Top of Record extracts

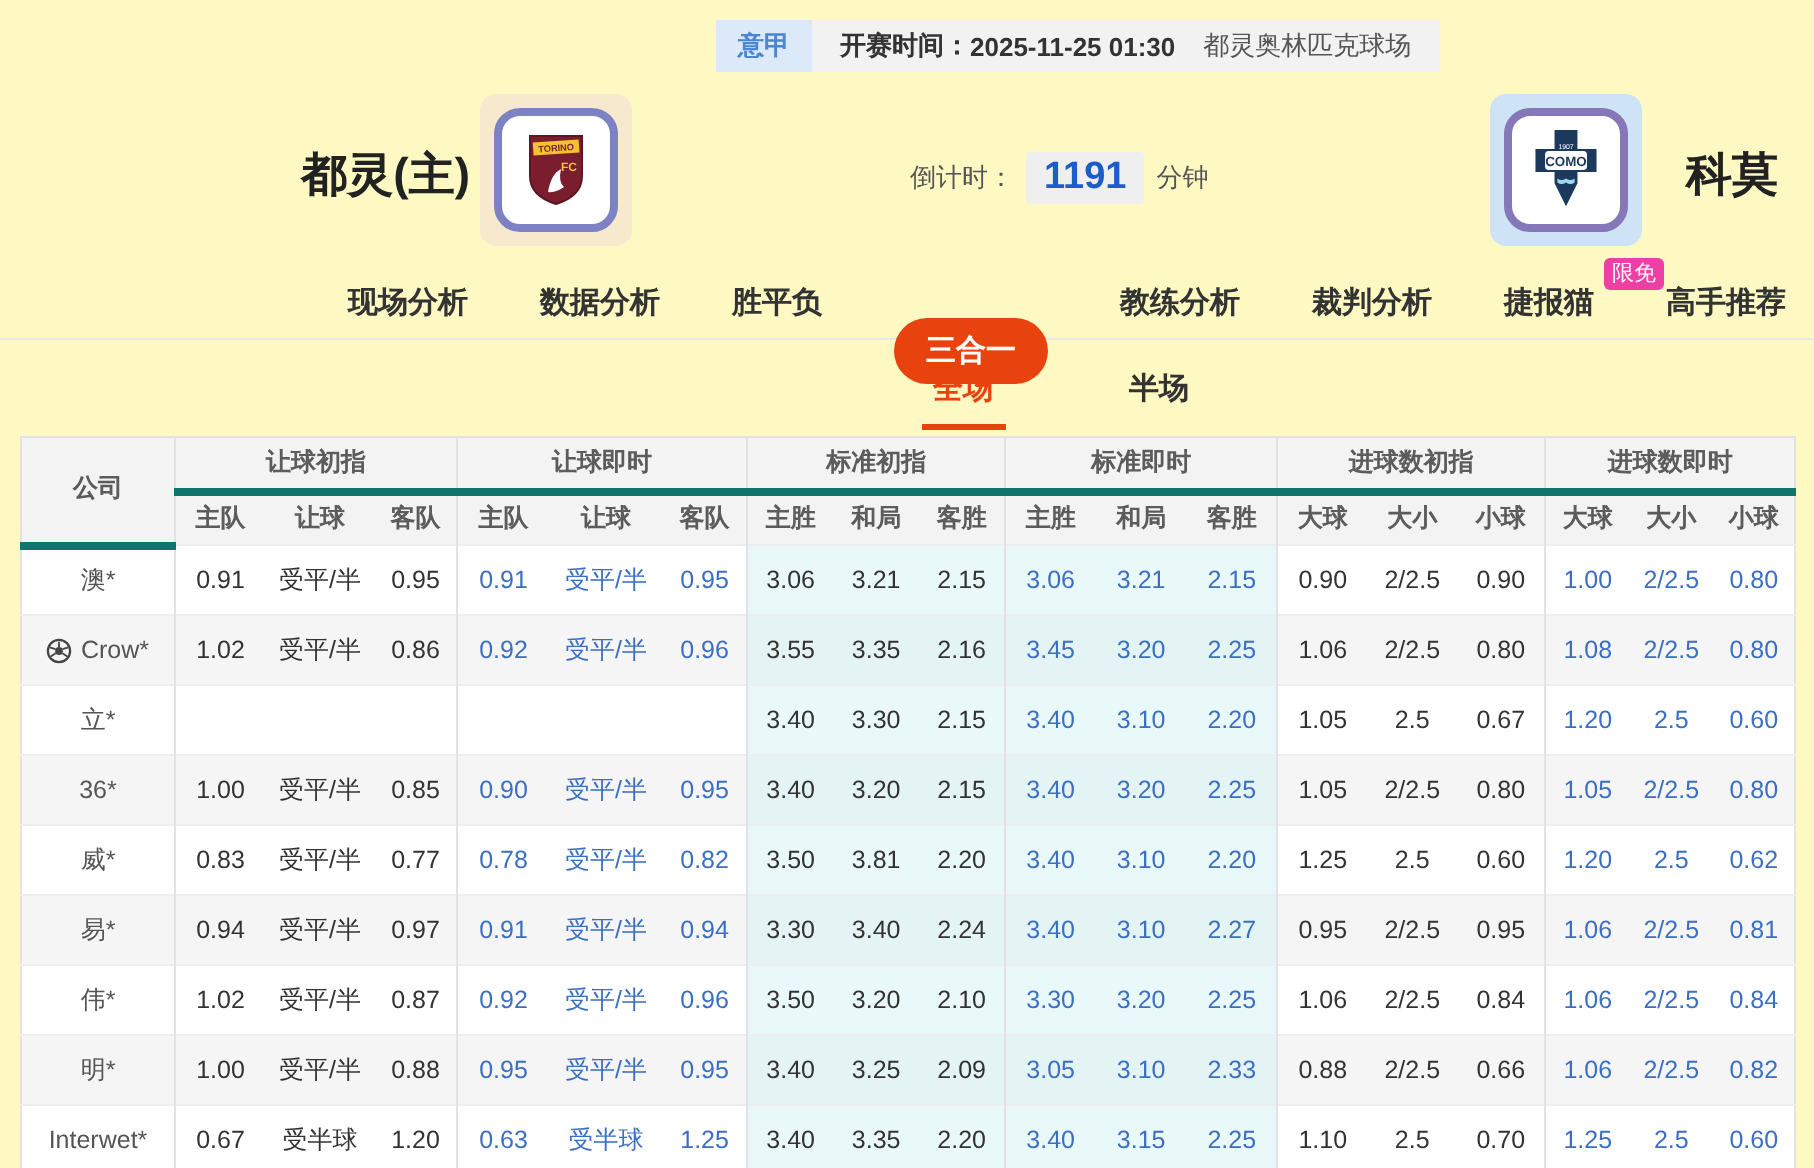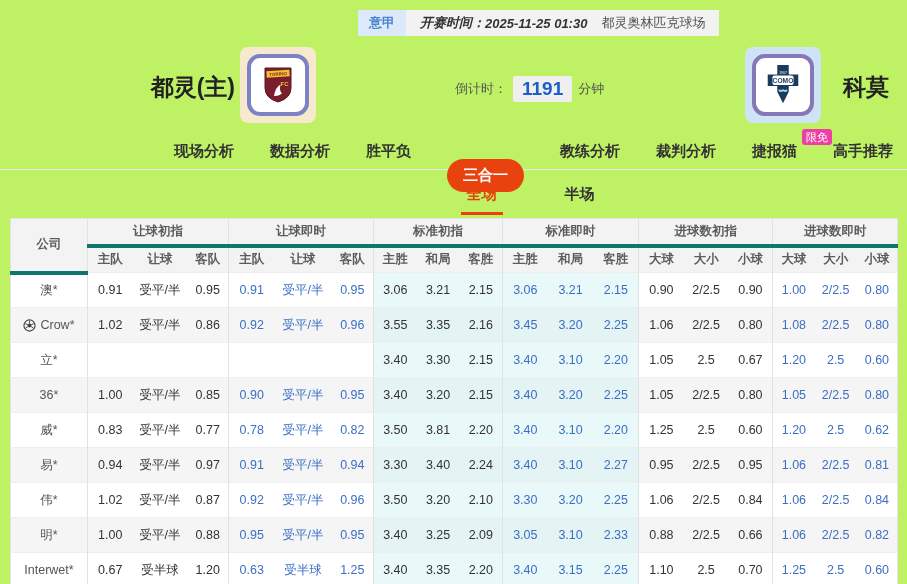--- a/index.html
+++ b/index.html
@@ -2,27 +2,27 @@
 <html style="--accent: #e8430e; --badge: #ed3fa4; --live: #3b6fc4; --cd-blue: #1b5ec9; --cyan: #e9f8f9;"><head>
 <meta charset="utf-8">
 <style>
   :root{
     --accent:#e8430e; --badge:#ed3fa4; --live:#3b6fc4; --cd-blue:#1b5ec9;
     --cyan:#e9f8f9; --cyan-alt:#e4f3f4; --border:#e2e2e2;
   }
   *{box-sizing:border-box;}
   html,body{margin:0;padding:0;background:#fff;}
   body{font-family:"Liberation Sans","DejaVu Sans",sans-serif;color:#333;}
-  #page{position:relative;width:907px;height:584px;background:#bef264;overflow:hidden;}
+  #page{position:relative;width:907px;height:584px;background:#fef9c3;overflow:hidden;}
 
   
   .match-bar{position:absolute;left:358px;top:10px;height:26px;display:flex;align-items:stretch;font-size:13px;}
   .league-chip{background:#dbe9f8;color:#4a86d2;display:flex;align-items:center;padding:0 11px;font-weight:bold;}
   .match-meta{background:#f2f2f2;display:flex;align-items:center;padding:0 14px;white-space:nowrap;}
-  .kick-label,.kick-time{font-weight:bold;color:#333;font-style:italic;}
+  .kick-label,.kick-time{font-weight:bold;color:#333;}
   .venue{margin-left:14px;color:#555;}
 
   
   .team-name{position:absolute;top:72px;font-size:23px;font-weight:bold;color:#222;}
   .team-name.home{left:95px;width:140px;text-align:right;}
   .team-name.away{left:843px;}
   .logo-box{position:absolute;top:47px;width:76px;height:76px;border-radius:8px;display:flex;align-items:center;justify-content:center;}
   .logo-box.home{left:240px;background:#f7e9ce;}
   .logo-box.away{left:745px;background:#cfe3f6;}
   .logo-inner{width:62px;height:62px;background:#fff;border:4px solid #7d82c4;border-radius:13px;display:flex;align-items:center;justify-content:center;}

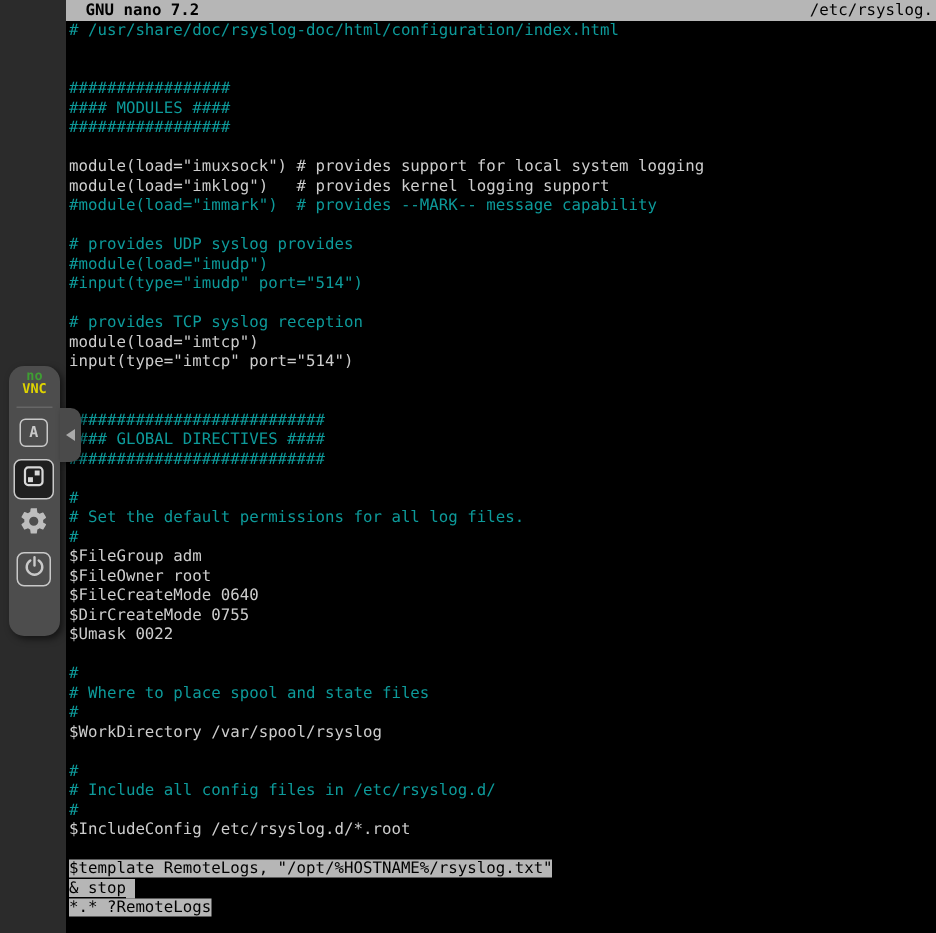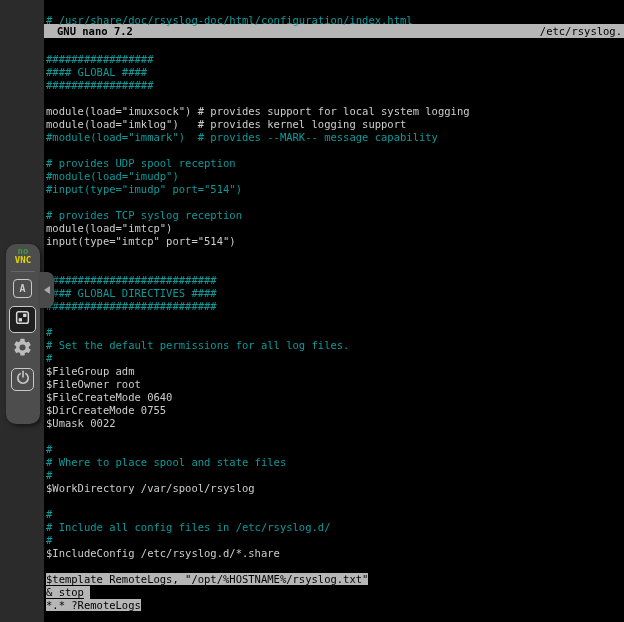--- a/index.html
+++ b/index.html
@@ -18,21 +18,20 @@
   }
   
   .left-strip{position:absolute;left:0;top:0;width:44px;height:622px;background:var(--strip);}
   
   .titlebar{
     position:absolute;left:44px;top:0;right:0;height:14px;
     background:var(--selbg);color:#000;
     display:flex;justify-content:space-between;align-items:center;
     font-size:10.5px;line-height:14px;white-space:pre;
     padding:0 2px 0 13px;
-    margin-top:24px;
   }
   .titlebar .app{font-weight:bold;}
   
   .editor{position:absolute;left:44px;top:14px;right:0;bottom:0;}
   .line{
     height:13px;line-height:13px;font-size:10.5px;white-space:pre;
     padding-left:2px;color:var(--fg);
   }
   .line.comment{color:var(--teal);}
   .line.code{color:var(--fg);}
@@ -80,28 +79,28 @@
     <span class="app">GNU nano 7.2</span>
     <span class="file">/etc/rsyslog.</span>
   </div>
 
   <div class="editor">
     <div>
         <div class="line comment"># /usr/share/doc/rsyslog-doc/html/configuration/index.html</div>
         <div class="line blank">&nbsp;</div>
         <div class="line blank">&nbsp;</div>
         <div class="line comment">#################</div>
-        <div class="line comment">#### GLOBAL ####</div>
+        <div class="line comment">#### MODULES ####</div>
         <div class="line comment">#################</div>
         <div class="line blank">&nbsp;</div>
         <div class="line code">module(load="imuxsock") # provides support for local system logging</div>
         <div class="line code">module(load="imklog")   # provides kernel logging support</div>
         <div class="line comment">#module(load="immark")  # provides --MARK-- message capability</div>
         <div class="line blank">&nbsp;</div>
-        <div class="line comment"># provides UDP spool reception</div>
+        <div class="line comment"># provides UDP syslog provides</div>
         <div class="line comment">#module(load="imudp")</div>
         <div class="line comment">#input(type="imudp" port="514")</div>
         <div class="line blank">&nbsp;</div>
         <div class="line comment"># provides TCP syslog reception</div>
         <div class="line code">module(load="imtcp")</div>
         <div class="line code">input(type="imtcp" port="514")</div>
         <div class="line blank">&nbsp;</div>
         <div class="line blank">&nbsp;</div>
         <div class="line comment">###########################</div>
         <div class="line comment">#### GLOBAL DIRECTIVES ####</div>
@@ -117,21 +116,21 @@
         <div class="line code">$Umask 0022</div>
         <div class="line blank">&nbsp;</div>
         <div class="line comment">#</div>
         <div class="line comment"># Where to place spool and state files</div>
         <div class="line comment">#</div>
         <div class="line code">$WorkDirectory /var/spool/rsyslog</div>
         <div class="line blank">&nbsp;</div>
         <div class="line comment">#</div>
         <div class="line comment"># Include all config files in /etc/rsyslog.d/</div>
         <div class="line comment">#</div>
-        <div class="line code">$IncludeConfig /etc/rsyslog.d/*.share</div>
+        <div class="line code">$IncludeConfig /etc/rsyslog.d/*.root</div>
         <div class="line blank">&nbsp;</div>
         <div class="line selected"><span class="sel">$template RemoteLogs, "/opt/%HOSTNAME%/rsyslog.txt"</span></div>
         <div class="line selected"><span class="sel">&amp; stop</span><span class="cursor"></span></div>
         <div class="line selected"><span class="sel">*.* ?RemoteLogs</span></div>
       </div>
   </div>
 
   <div class="vnc-panel">
     <div class="vnc-logo">
       <span class="l1">no</span>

Bottom of Record extracts

When you reproduce the entries above, keep every word exactly and leave out each picture.

--- a/index.html
+++ b/index.html
@@ -2,27 +2,27 @@
 <html style="--accent: #e8430e; --badge: #ed3fa4; --live: #3b6fc4; --cd-blue: #1b5ec9; --cyan: #e9f8f9;"><head>
 <meta charset="utf-8">
 <style>
   :root{
     --accent:#e8430e; --badge:#ed3fa4; --live:#3b6fc4; --cd-blue:#1b5ec9;
     --cyan:#e9f8f9; --cyan-alt:#e4f3f4; --border:#e2e2e2;
   }
   *{box-sizing:border-box;}
   html,body{margin:0;padding:0;background:#fff;}
   body{font-family:"Liberation Sans","DejaVu Sans",sans-serif;color:#333;}
-  #page{position:relative;width:907px;height:584px;background:#bef264;overflow:hidden;}
+  #page{position:relative;width:907px;height:584px;background:#fef9c3;overflow:hidden;}
 
   
   .match-bar{position:absolute;left:358px;top:10px;height:26px;display:flex;align-items:stretch;font-size:13px;}
   .league-chip{background:#dbe9f8;color:#4a86d2;display:flex;align-items:center;padding:0 11px;font-weight:bold;}
   .match-meta{background:#f2f2f2;display:flex;align-items:center;padding:0 14px;white-space:nowrap;}
-  .kick-label,.kick-time{font-weight:bold;color:#333;font-style:italic;}
+  .kick-label,.kick-time{font-weight:bold;color:#333;}
   .venue{margin-left:14px;color:#555;}
 
   
   .team-name{position:absolute;top:72px;font-size:23px;font-weight:bold;color:#222;}
   .team-name.home{left:95px;width:140px;text-align:right;}
   .team-name.away{left:843px;}
   .logo-box{position:absolute;top:47px;width:76px;height:76px;border-radius:8px;display:flex;align-items:center;justify-content:center;}
   .logo-box.home{left:240px;background:#f7e9ce;}
   .logo-box.away{left:745px;background:#cfe3f6;}
   .logo-inner{width:62px;height:62px;background:#fff;border:4px solid #7d82c4;border-radius:13px;display:flex;align-items:center;justify-content:center;}

--- a/index.html
+++ b/index.html
@@ -18,21 +18,20 @@
   }
   
   .left-strip{position:absolute;left:0;top:0;width:44px;height:622px;background:var(--strip);}
   
   .titlebar{
     position:absolute;left:44px;top:0;right:0;height:14px;
     background:var(--selbg);color:#000;
     display:flex;justify-content:space-between;align-items:center;
     font-size:10.5px;line-height:14px;white-space:pre;
     padding:0 2px 0 13px;
-    margin-top:24px;
   }
   .titlebar .app{font-weight:bold;}
   
   .editor{position:absolute;left:44px;top:14px;right:0;bottom:0;}
   .line{
     height:13px;line-height:13px;font-size:10.5px;white-space:pre;
     padding-left:2px;color:var(--fg);
   }
   .line.comment{color:var(--teal);}
   .line.code{color:var(--fg);}
@@ -80,28 +79,28 @@
     <span class="app">GNU nano 7.2</span>
     <span class="file">/etc/rsyslog.</span>
   </div>
 
   <div class="editor">
     <div>
         <div class="line comment"># /usr/share/doc/rsyslog-doc/html/configuration/index.html</div>
         <div class="line blank">&nbsp;</div>
         <div class="line blank">&nbsp;</div>
         <div class="line comment">#################</div>
-        <div class="line comment">#### GLOBAL ####</div>
+        <div class="line comment">#### MODULES ####</div>
         <div class="line comment">#################</div>
         <div class="line blank">&nbsp;</div>
         <div class="line code">module(load="imuxsock") # provides support for local system logging</div>
         <div class="line code">module(load="imklog")   # provides kernel logging support</div>
         <div class="line comment">#module(load="immark")  # provides --MARK-- message capability</div>
         <div class="line blank">&nbsp;</div>
-        <div class="line comment"># provides UDP spool reception</div>
+        <div class="line comment"># provides UDP syslog provides</div>
         <div class="line comment">#module(load="imudp")</div>
         <div class="line comment">#input(type="imudp" port="514")</div>
         <div class="line blank">&nbsp;</div>
         <div class="line comment"># provides TCP syslog reception</div>
         <div class="line code">module(load="imtcp")</div>
         <div class="line code">input(type="imtcp" port="514")</div>
         <div class="line blank">&nbsp;</div>
         <div class="line blank">&nbsp;</div>
         <div class="line comment">###########################</div>
         <div class="line comment">#### GLOBAL DIRECTIVES ####</div>
@@ -117,21 +116,21 @@
         <div class="line code">$Umask 0022</div>
         <div class="line blank">&nbsp;</div>
         <div class="line comment">#</div>
         <div class="line comment"># Where to place spool and state files</div>
         <div class="line comment">#</div>
         <div class="line code">$WorkDirectory /var/spool/rsyslog</div>
         <div class="line blank">&nbsp;</div>
         <div class="line comment">#</div>
         <div class="line comment"># Include all config files in /etc/rsyslog.d/</div>
         <div class="line comment">#</div>
-        <div class="line code">$IncludeConfig /etc/rsyslog.d/*.share</div>
+        <div class="line code">$IncludeConfig /etc/rsyslog.d/*.root</div>
         <div class="line blank">&nbsp;</div>
         <div class="line selected"><span class="sel">$template RemoteLogs, "/opt/%HOSTNAME%/rsyslog.txt"</span></div>
         <div class="line selected"><span class="sel">&amp; stop</span><span class="cursor"></span></div>
         <div class="line selected"><span class="sel">*.* ?RemoteLogs</span></div>
       </div>
   </div>
 
   <div class="vnc-panel">
     <div class="vnc-logo">
       <span class="l1">no</span>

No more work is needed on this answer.